Thank you for your input! Okay so I can get a sample on a q-tip and put it in glass jar? What would be the best way to collect and take to vet and send off? Any good ideas on what to collect on? And any specific ways to put in jar! I hate to act so dumb but I want to make sure I do this right.


----------



## Suzanne_Tyler (Jul 19, 2014)

The WADDL website probably has instructions.


----------



## Nubiandairy (Nov 26, 2013)

Current situation...


----------



## ksalvagno (Oct 6, 2009)

If you already lanced and removed the pus, you should have done it then.


----------



## Nubiandairy (Nov 26, 2013)

When I change her bandage I'm going to collect as you all said. I did not collect the first time because I was kind of lost and also didn't think I had the right utensils to do so. Thanks to you a glass jar and what to collect puss on??? How much should I collect if I can? I know glass jar but on what? Any specific ways of placing the puss in jar? I'm sorry I just don't want to do it wrong. I don't know how many chances I have on this and I want to do right. Should I use q-tip, gause pad? Thank you so much everyone!


----------



## Nubiandairy (Nov 26, 2013)

Yes I did but I'm pretty sure it's going to need drained again and if so that will be my chance to collect this time.


----------



## ksalvagno (Oct 6, 2009)

Call WADDL. The pus previously could have just been put right into the jar but if there isn't much pus anymore, then I'm not sure.


----------



## Nubiandairy (Nov 26, 2013)

I was caught by such surprise, had never been through this and missed the collection part.  I was so worried about getting it lanced and drained before it ended up all over everything and contaminating everything.... didn't think collect sample myself. :/


----------



## Nubiandairy (Nov 26, 2013)

My next order of supplies I will get more test tubes for sure!!! Normally have them figures not this time!!!!!! Grrrrr!


----------



## Nubiandairy (Nov 26, 2013)




----------



## Nubiandairy (Nov 26, 2013)

Going to change it like usual but going to see if it will drain more puss. For one to make sure it's drained and empty, and two maybe sample to send off.... we will see. I'll keep you posted in case anyone has this problem themselves. Thank you, thank you, and thank you again. Y'all our angels by our sides.


----------



## New-goat-mom (May 21, 2017)

Looks like you did a great job bandaging. ..probably far better than I would have. Hopefully you can get enough to get tested when you change it. She sure is a pretty girl.


----------



## wndngrvr (Dec 10, 2011)

My advice is to take her to the vet right away - and find out if it is anything bad -before you panic about it. Maybe CL but could be an infected splinter?? Knowing right away makes the most sense. Sorry - always something with these wonderful goats.


----------



## TeppyTheGoatGirl (Jan 24, 2017)

Nubiandairy said:


> I went outside this morning and I found this on the side of my does head. What is this? Please tell me it's something not major....Lord please! I need the truth though regardless.  Why why why. Always something it seems.
> View attachment 118561
> View attachment 118562


Looks like a CL abscess. I had a goat this year who got it twice on his face as well. It's a soil born disease and varies who gets it and doesn't get it. I did a lot of reasearch on it and was totally freaked out because it's contagious and most people said to put the goat down. Don't let all that scare you. My vet cut it open and drained them and cleaned the area. never had an issue since and none else in my herd got once. It's a fixable issue but can reoccurr.


----------



## MosbyRidgeFarm (Jun 19, 2017)

Teppy - I love reading stories like yours. I, like the OP bought a buck for my does without really knowing about CL and of course he had it. I have since dealt with it twice more (the first two I did have put down) but I'm trying to keep the current victim alive as she's a nursing mom to a month old baby. I've decided to keep my herd closed (no selling or adding) now until I have the CL under control (if ever). I'm so happy to read that you were able to accomplish what my goal is now.

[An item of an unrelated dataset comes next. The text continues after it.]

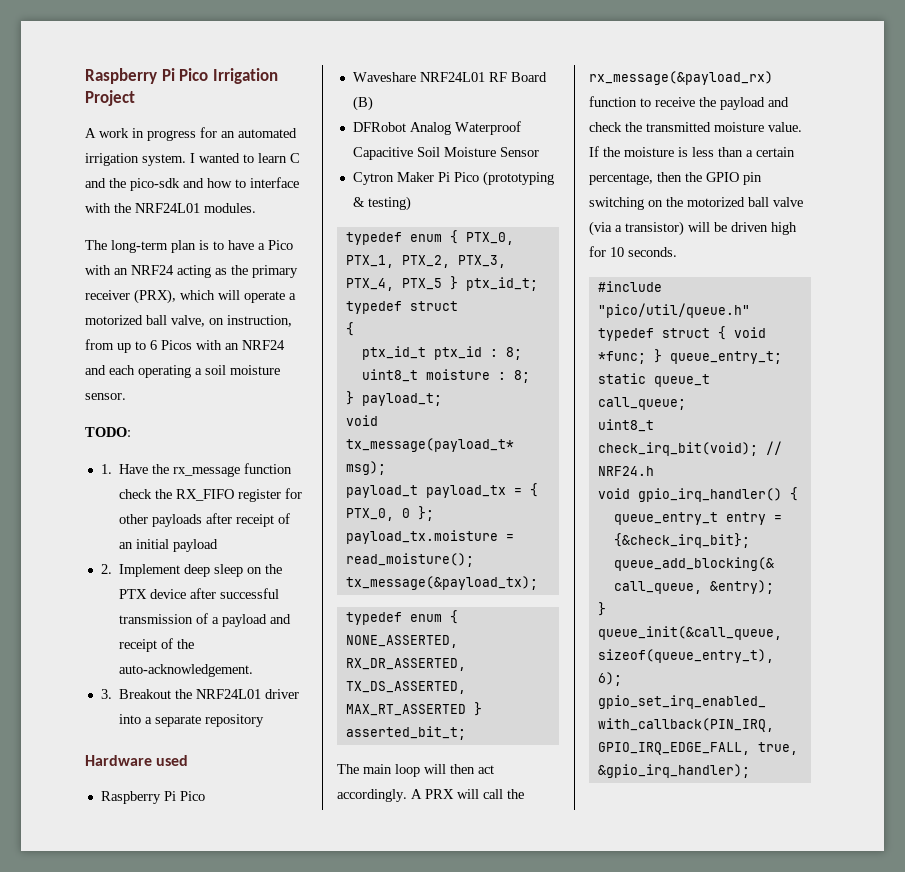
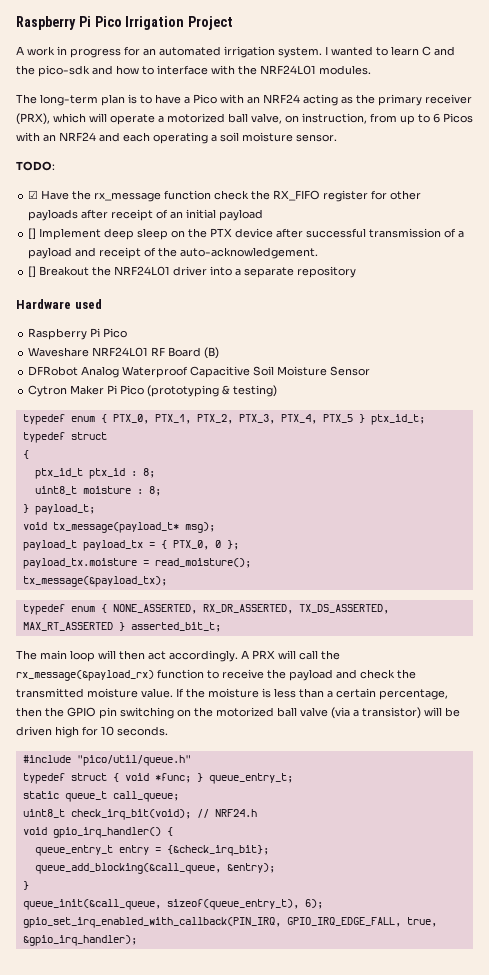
[100,464,112,474] 1. -> [28,190,39,199] ☑
[100,564,112,574] 2. -> [28,228,37,240] []
[100,689,112,699] 3. -> [28,266,37,278] []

OP - I'm sorry, but I agree with the others that it's a CL abscess. Thank you for sharing your picture of the bandage, because my current case has an abscess in the exact same location and I will copy your technique to protect her baby once the abscess is opened. Best wishes to you and I hope the disease doesn't affect any of your other goats as it did mine.


----------



## Gobbler (Jun 26, 2017)

Nubiandairy said:


> I went outside this morning and I found this on the side of my does head. What is this? Please tell me it's something not major....Lord please! I need the truth though regardless.  Why why why. Always something it seems.
> View attachment 118561
> View attachment 118562





Nubiandairy said:


> I went outside this morning and I found this on the side of my does head. What is this? Please tell me it's something not major....Lord please! I need the truth though regardless.  Why why why. Always something it seems.
> View attachment 118561
> View attachment 118562


Y This looks like CL from the pictures.CL is a gland infection that resembles a boil.This will continue to get larger over the next couple of weeks and will eventually rupture.CL is highly contagious,on an open wound.I would recommend having it lanced by a vet.Also if possible separate this goat until the sore is healed completely.


----------



## mariarose (Oct 23, 2014)

This is why I said you did not have time to properly research and told you to vet it. The vet would have known to send the pus in for testing... I really wasn't trying to add to your expense account. When you told me that you had gone ahead with lancing, all I could think of was you had done enough research to know to keep the damn pus.


----------



## toth boer goats (Jul 20, 2008)

mariarose said:


> This is why I said you did not have time to properly research and told you to vet it. The vet would have known to send the pus in for testing... I really wasn't trying to add to your expense account. When you told me that you had gone ahead with lancing, all I could think of was you had done enough research to know to keep the damn pus.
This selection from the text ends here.